In the wrap-around model, the signal or interference from any UE to a cell is treated as if that UE is in the original cell cluster and the gNB in any of the seven clusters as specified in ITU-R M.2101-0. The distances used to compute the path loss from a transmitter node at $\left(a,b\right)$ to a receiver node at $\left(x,y\right)$ is the minimum of these seven distances.

• Distance between $\left(x,y\right)$ and $\left(a,b\right)$

• Distance between $\left(x,y\right)$ and $\left(a-\sqrt{3}D,b-4D\right)$, where $D$ is the distance between two adjacent gNBs (inter-site distance)

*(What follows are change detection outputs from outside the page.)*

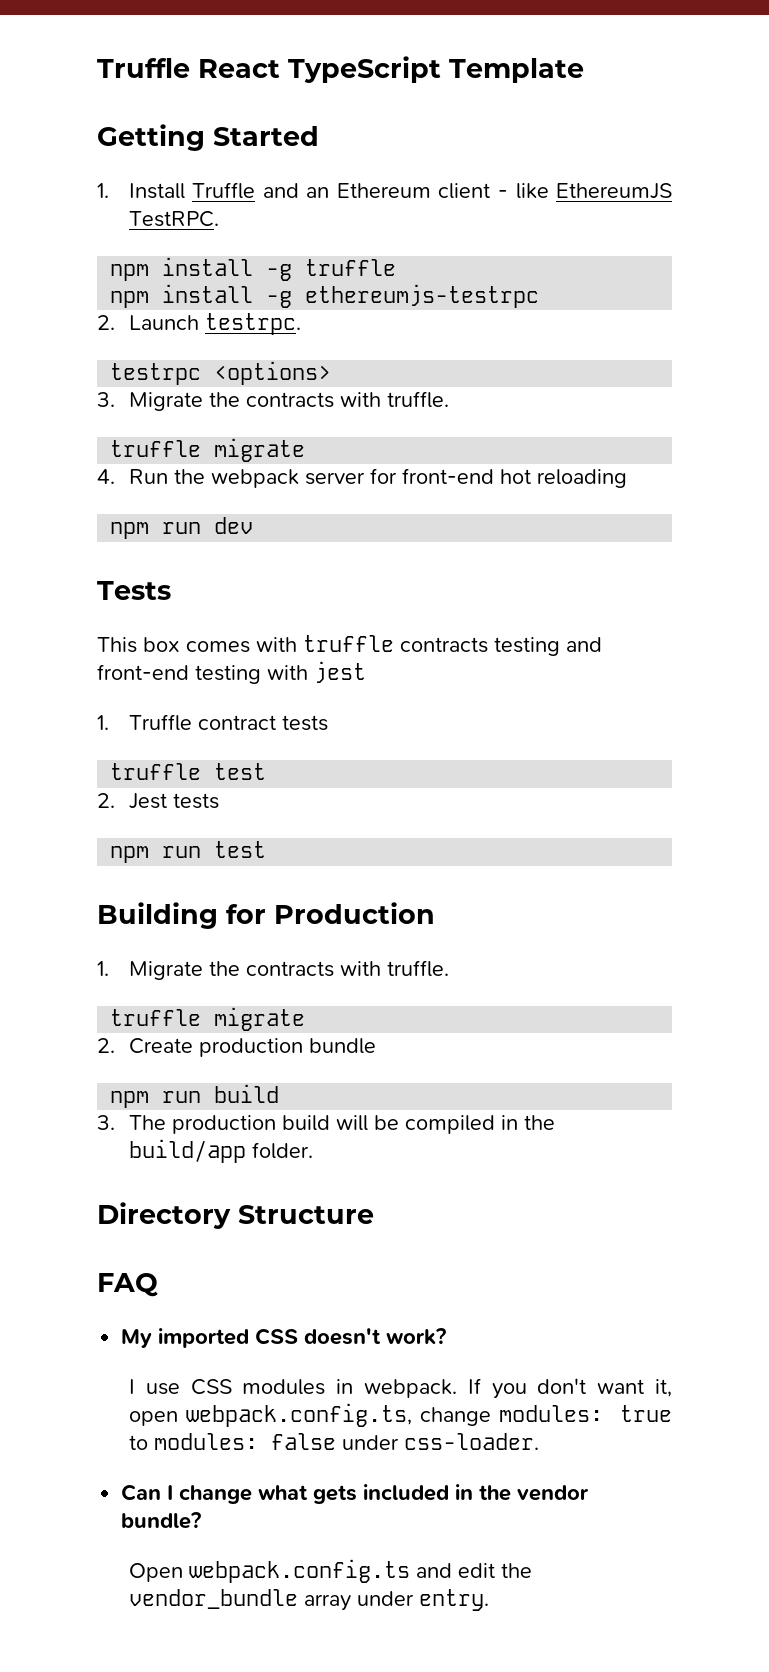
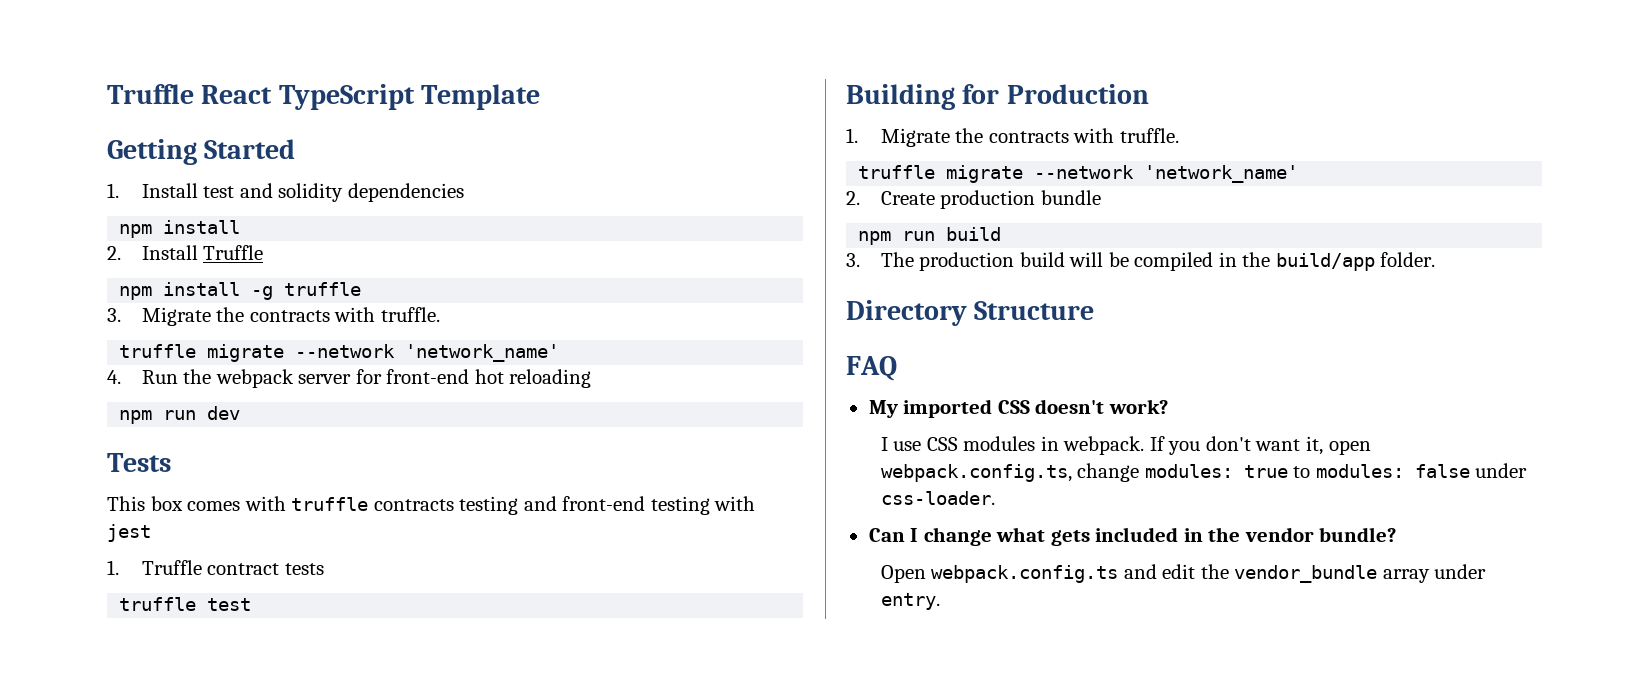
[192,182,672,199] [128,211,219,227] [110,257,397,281] [110,284,540,308] [97,313,301,335] [110,361,332,385] Truffle and an Ethereum client - like EthereumJS TestRPC. // npm install -g truffle // npm install -g ethereumjs-testrpc // 2. Launch testrpc. // testrpc <options> -> [203,183,464,202] [119,220,241,238] [107,245,264,260] [119,282,362,300] test and solidity dependencies // npm install // 2. Install Truffle // npm install -g truffle
(306, 450) none -> [295,344,560,362] --network 'network_name'
[97,793,219,809] [110,841,267,863] // 2. Jest tests // npm run test -> (252, 604) none
(306, 1019) none -> [1034,165,1299,183] --network 'network_name'

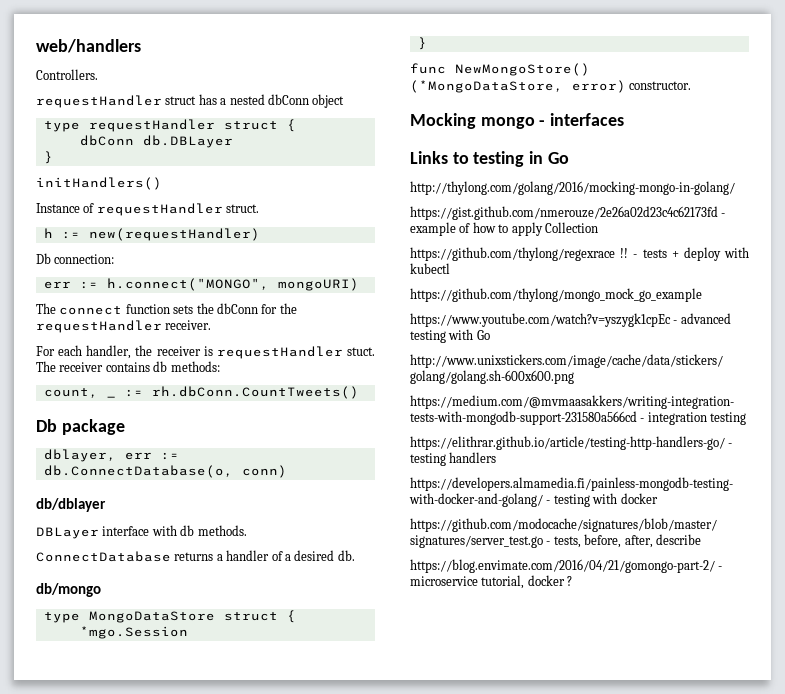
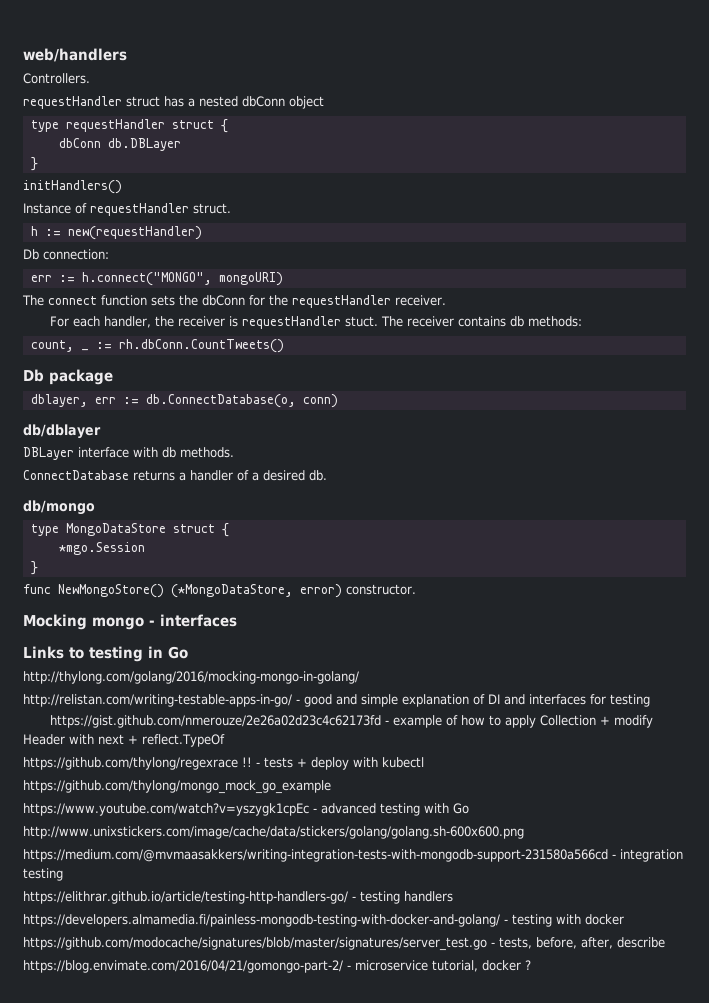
(735, 188) none -> [23,694,650,707] // http://relistan.com/writing-testable-apps-in-go/ - good and simple explanation of DI and interfaces for testing
(598, 227) none -> [599,715,653,728] [23,734,225,747] + modify Header with next + reflect.TypeOf

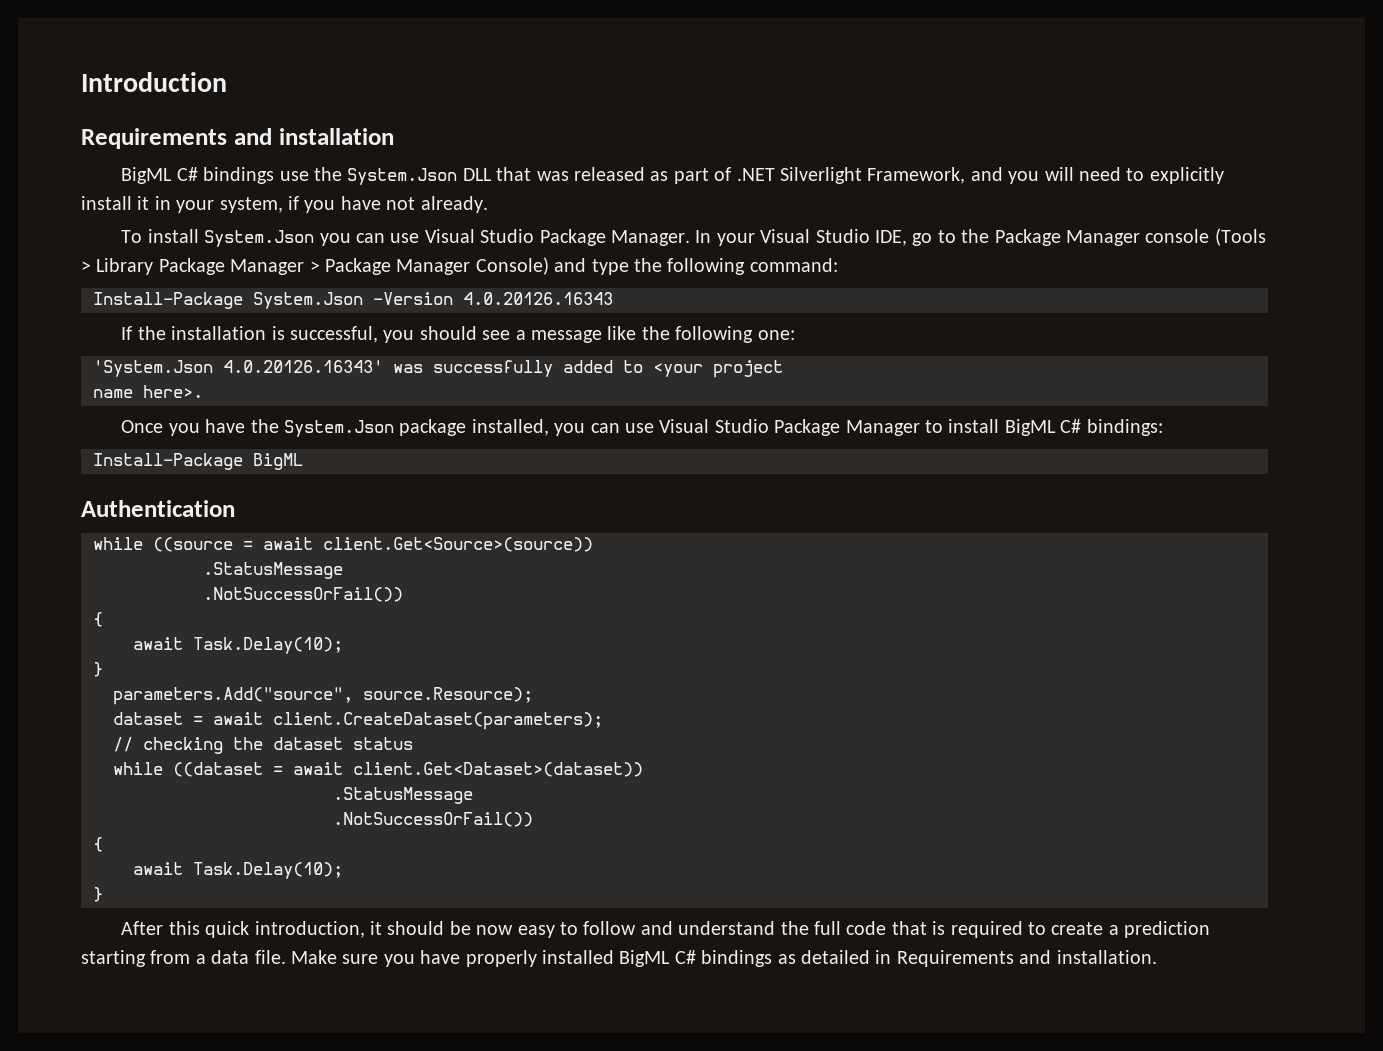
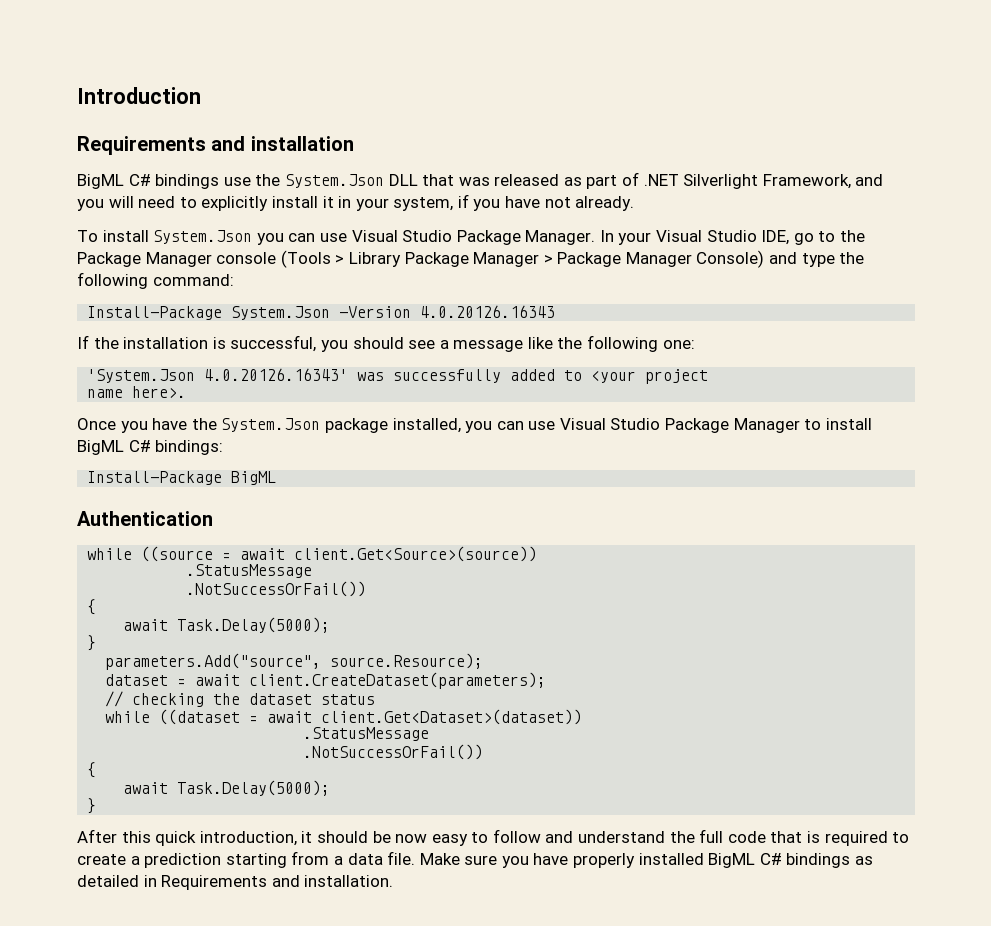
[193,637,343,654] Task.Delay(10); -> [177,617,331,633] Task.Delay(5000);
[193,862,343,879] Task.Delay(10); -> [177,780,331,796] Task.Delay(5000);

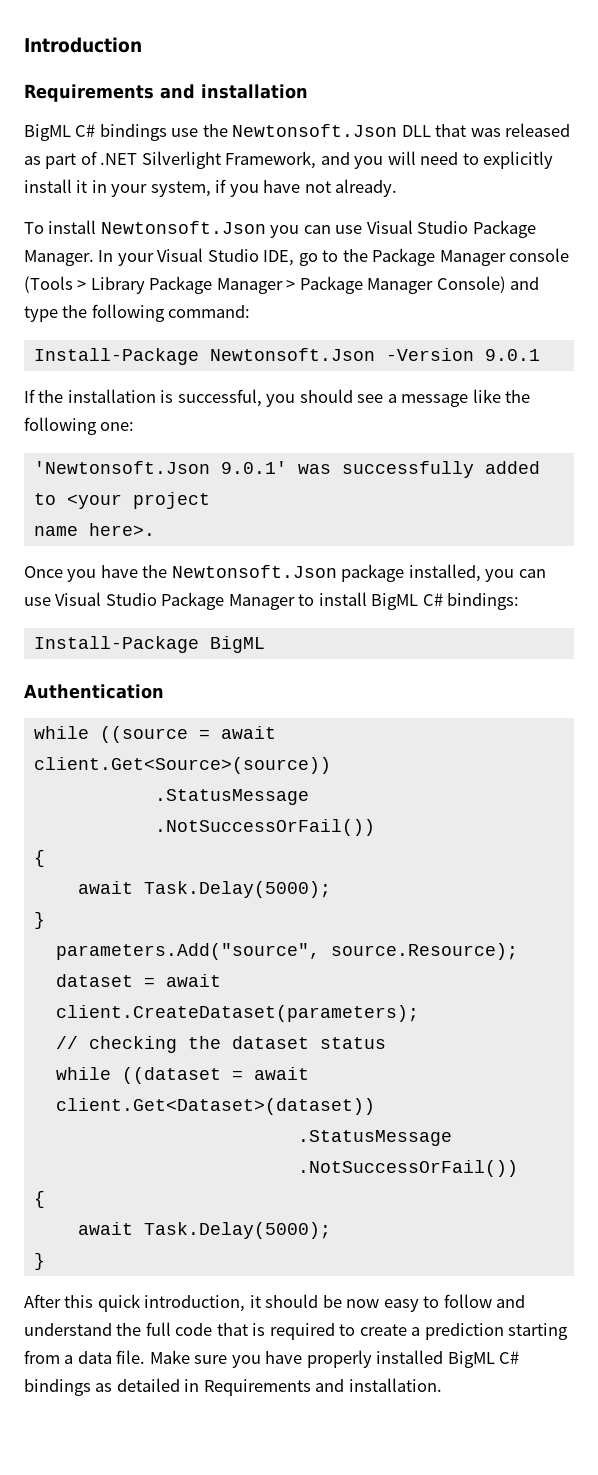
[284,174,384,188] System.Json -> [232,124,398,137] Newtonsoft.Json
[153,230,253,244] System.Json -> [100,221,266,234] Newtonsoft.Json
[231,305,556,320] System.Json -Version 4.0.20126.16343 -> [209,348,540,361] Newtonsoft.Json -Version 9.0.1
[87,368,349,383] 'System.Json 4.0.20126.16343' -> [33,461,287,474] 'Newtonsoft.Json 9.0.1'
[221,418,321,432] System.Json -> [171,565,337,578] Newtonsoft.Json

• Distance between $\left(x,y\right)$ and $\left(a+\sqrt{3}D,b+4D\right)$

• Distance between $\left(x,y\right)$ and $\left(a-\frac{\sqrt{3}}{2}D,b+\frac{7}{2}D\right)$

• Distance between $\left(x,y\right)$ and $\left(a+\frac{3\sqrt{3}}{2}D,b-\frac{7}{2}D\right)$

• Distance between $\left(x,y\right)$ and $\left(a-\frac{5\sqrt{3}}{2}D,b-\frac{1}{2}D\right)$

• Distance between $\left(x,y\right)$ and $\left(a-\frac{5\sqrt{3}}{2}D,b-\frac{1}{2}D\right)$

To calculate the modified distances between nodes due to the wrap-around, use the hNRNodeDistanceCalculator helper. If you disable wrap-around, then the distance between nodes is the normal Euclidean distance.

#### NR Protocol Stack

A node (gNB or UE) consists of applications generating traffic, a radio link control (RLC) layer, a medium access control (MAC) layer, and a physical layer (PHY). The hNRGNB and hNRUE helper classes create gNB and UE nodes, respectively, containing RLC, MAC, and PHY layers. For more details on each layer, refer to the 'NR Protocol Stack' section in the NR Cell Performance Evaluation with Physical Layer Integration example.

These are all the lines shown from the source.